Universal computer vision model server with automatic memory management and multi-framework support.

Mozo provides HTTP access to 35+ pre-configured models across 11 model families from Detectron2, HuggingFace Transformers, PaddleOCR, EasyOCR, and other frameworks. Models load on-demand and clean up automatically.

Quick Start

pip install mozo
mozo start

Server starts on http://localhost:8000 with all models available via REST API.

Examples

Object detection:

curl -X POST "http://localhost:8000/predict/detectron2/mask_rcnn_R_50_FPN_3x" \
  -F "file=@image.jpg"

Depth estimation:

curl -X POST "http://localhost:8000/predict/depth_anything/small" \
  -F "file=@image.jpg" --output depth.png

Vision-language Q&A:

curl -X POST "http://localhost:8000/predict/qwen2.5_vl/7b-instruct?prompt=What%20is%20in%20this%20image" \
  -F "file=@image.jpg"

List available models:

curl http://localhost:8000/models

Features

  • 35+ Pre-configured Models - 11 model families including Detectron2, HuggingFace Transformers, PaddleOCR, EasyOCR, Florence-2, BLIP VQA, SAM3, and more
  • Automatic Memory Management - Lazy loading, usage tracking, automatic cleanup
  • Multi-Framework Support - Unified API across different ML frameworks
  • PixelFlow Integration - Detection models return unified format for filtering and annotation
  • Thread-Safe - Concurrent request handling with per-model locks
  • Production Ready - Multiple workers, configurable timeouts, health checks

Installation

# Basic installation
pip install mozo

# Framework dependencies (install as needed)
pip install transformers torch torchvision
pip install 'git+https://github.com/facebookresearch/detectron2.git'

Available Models

Detectron2 (17 variants)

Object detection, instance segmentation, keypoint detection trained on COCO dataset.

Popular variants:

  • mask_rcnn_R_50_FPN_3x - Instance segmentation
  • faster_rcnn_R_50_FPN_3x - Object detection
  • faster_rcnn_X_101_32x8d_FPN_3x - High-accuracy detection
  • keypoint_rcnn_R_50_FPN_3x - Keypoint detection
  • retinanet_R_50_FPN_3x - Single-stage detector

Output: JSON with bounding boxes, class names, confidence scores (80 COCO classes)
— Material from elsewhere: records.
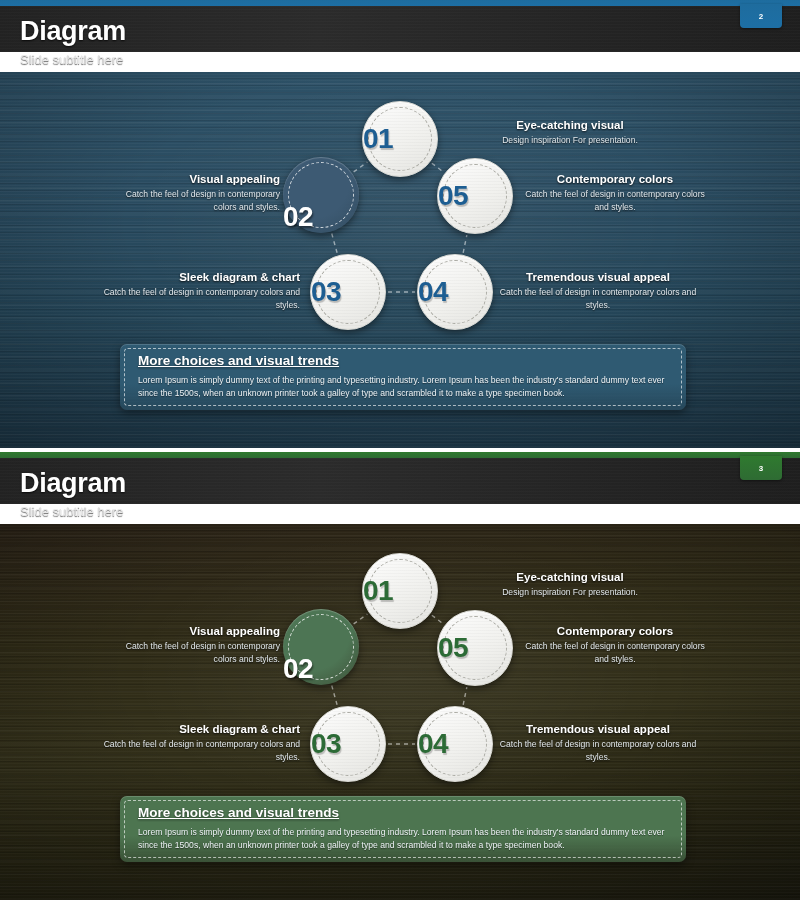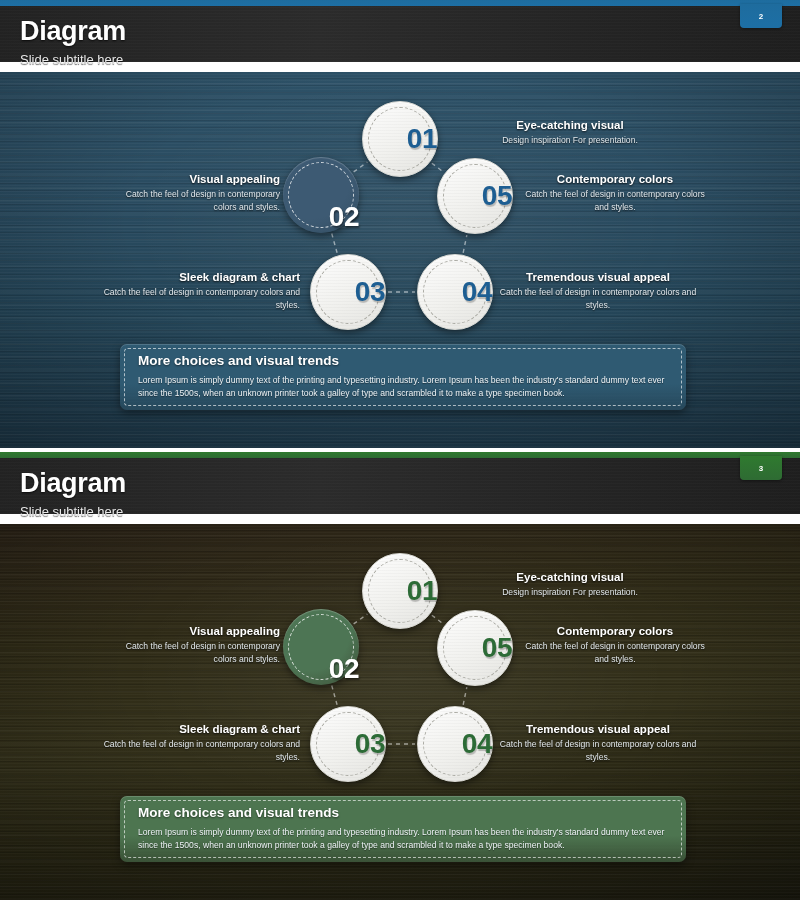"Diagram" .header-band { height: 56px -> 46px }
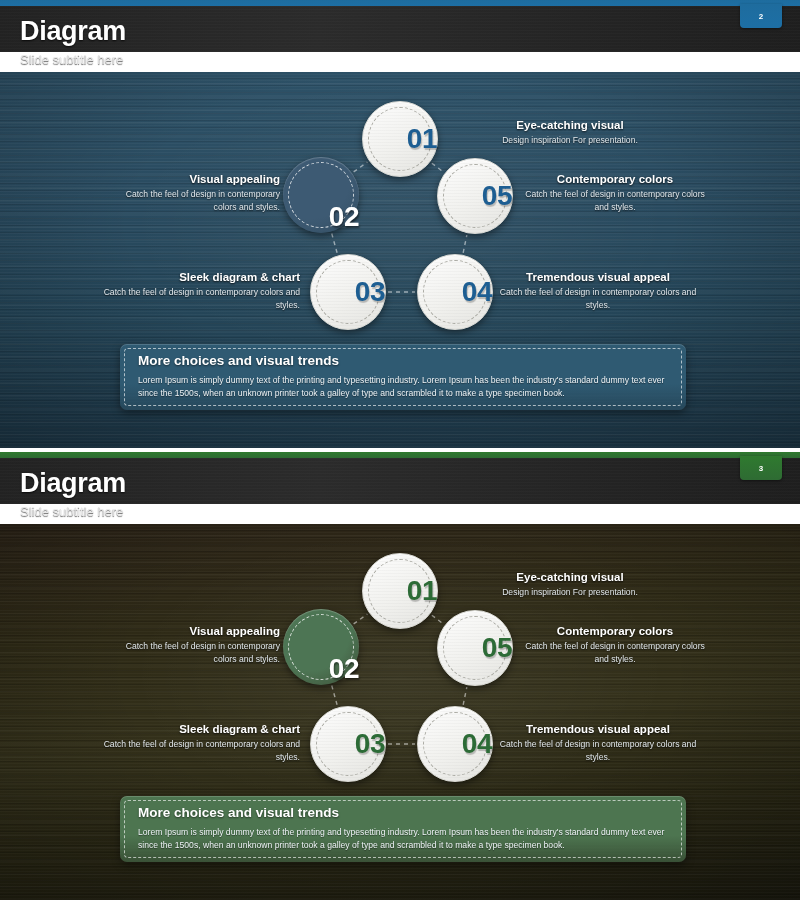"01" .node { justify-content: flex-end -> flex-start }
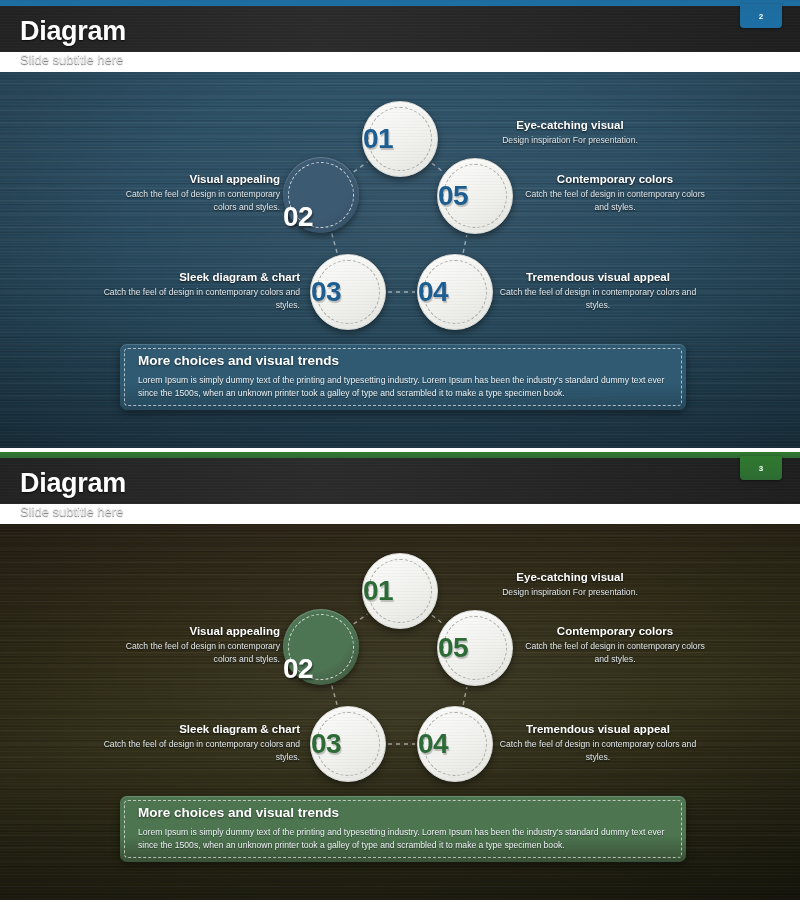"More choices and visual trends" .panel-title { text-decoration: none -> underline }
Depth Anything (3 variants)

Monocular depth estimation.

  • small - Fastest, lowest memory
  • base - Balanced performance
  • large - Best accuracy

Output: PNG grayscale depth map

Qwen2.5-VL (1 variant)

Vision-language understanding for VQA, captioning, and image analysis.

  • 7b-instruct - 7B parameter model (requires 16GB+ RAM)

Output: JSON with text response

Server

# Start with defaults (0.0.0.0:8000, auto-reload enabled)
mozo start

# Custom port
mozo start --port 8080

# Production mode with multiple workers
mozo start --workers 4

# Check version
mozo version

API Reference

Run Prediction

POST /predict/{family}/{variant}
Content-Type: multipart/form-data

Parameters:

  • family - Model family (e.g., detectron2, depth_anything, qwen2.5_vl)
  • variant - Model variant (e.g., mask_rcnn_R_50_FPN_3x, small, 7b-instruct)
  • file - Image file
  • prompt - Text prompt (VLM models only)

Health Check

GET /

Returns server status and loaded models.

List Models

GET /models

Returns all available model families and variants.

List Loaded Models

GET /models/loaded

Returns currently loaded models with usage information.

Get Model Info

GET /models/{family}/{variant}/info

Returns detailed information about a specific model variant.

Unload Model

POST /models/{family}/{variant}/unload

Manually unload a model to free memory.

Cleanup Inactive Models

POST /models/cleanup?inactive_seconds=600

Unload models inactive for specified duration (default: 600 seconds).

How It Works

Lazy Loading Models load on first request, not at server startup. This keeps startup time instant regardless of available models.

Smart Caching Loaded models stay in memory and are reused across requests. First request is slower (model download + load), subsequent requests are fast.

Usage Tracking Each model access updates a timestamp. Models inactive for 10+ minutes are automatically unloaded.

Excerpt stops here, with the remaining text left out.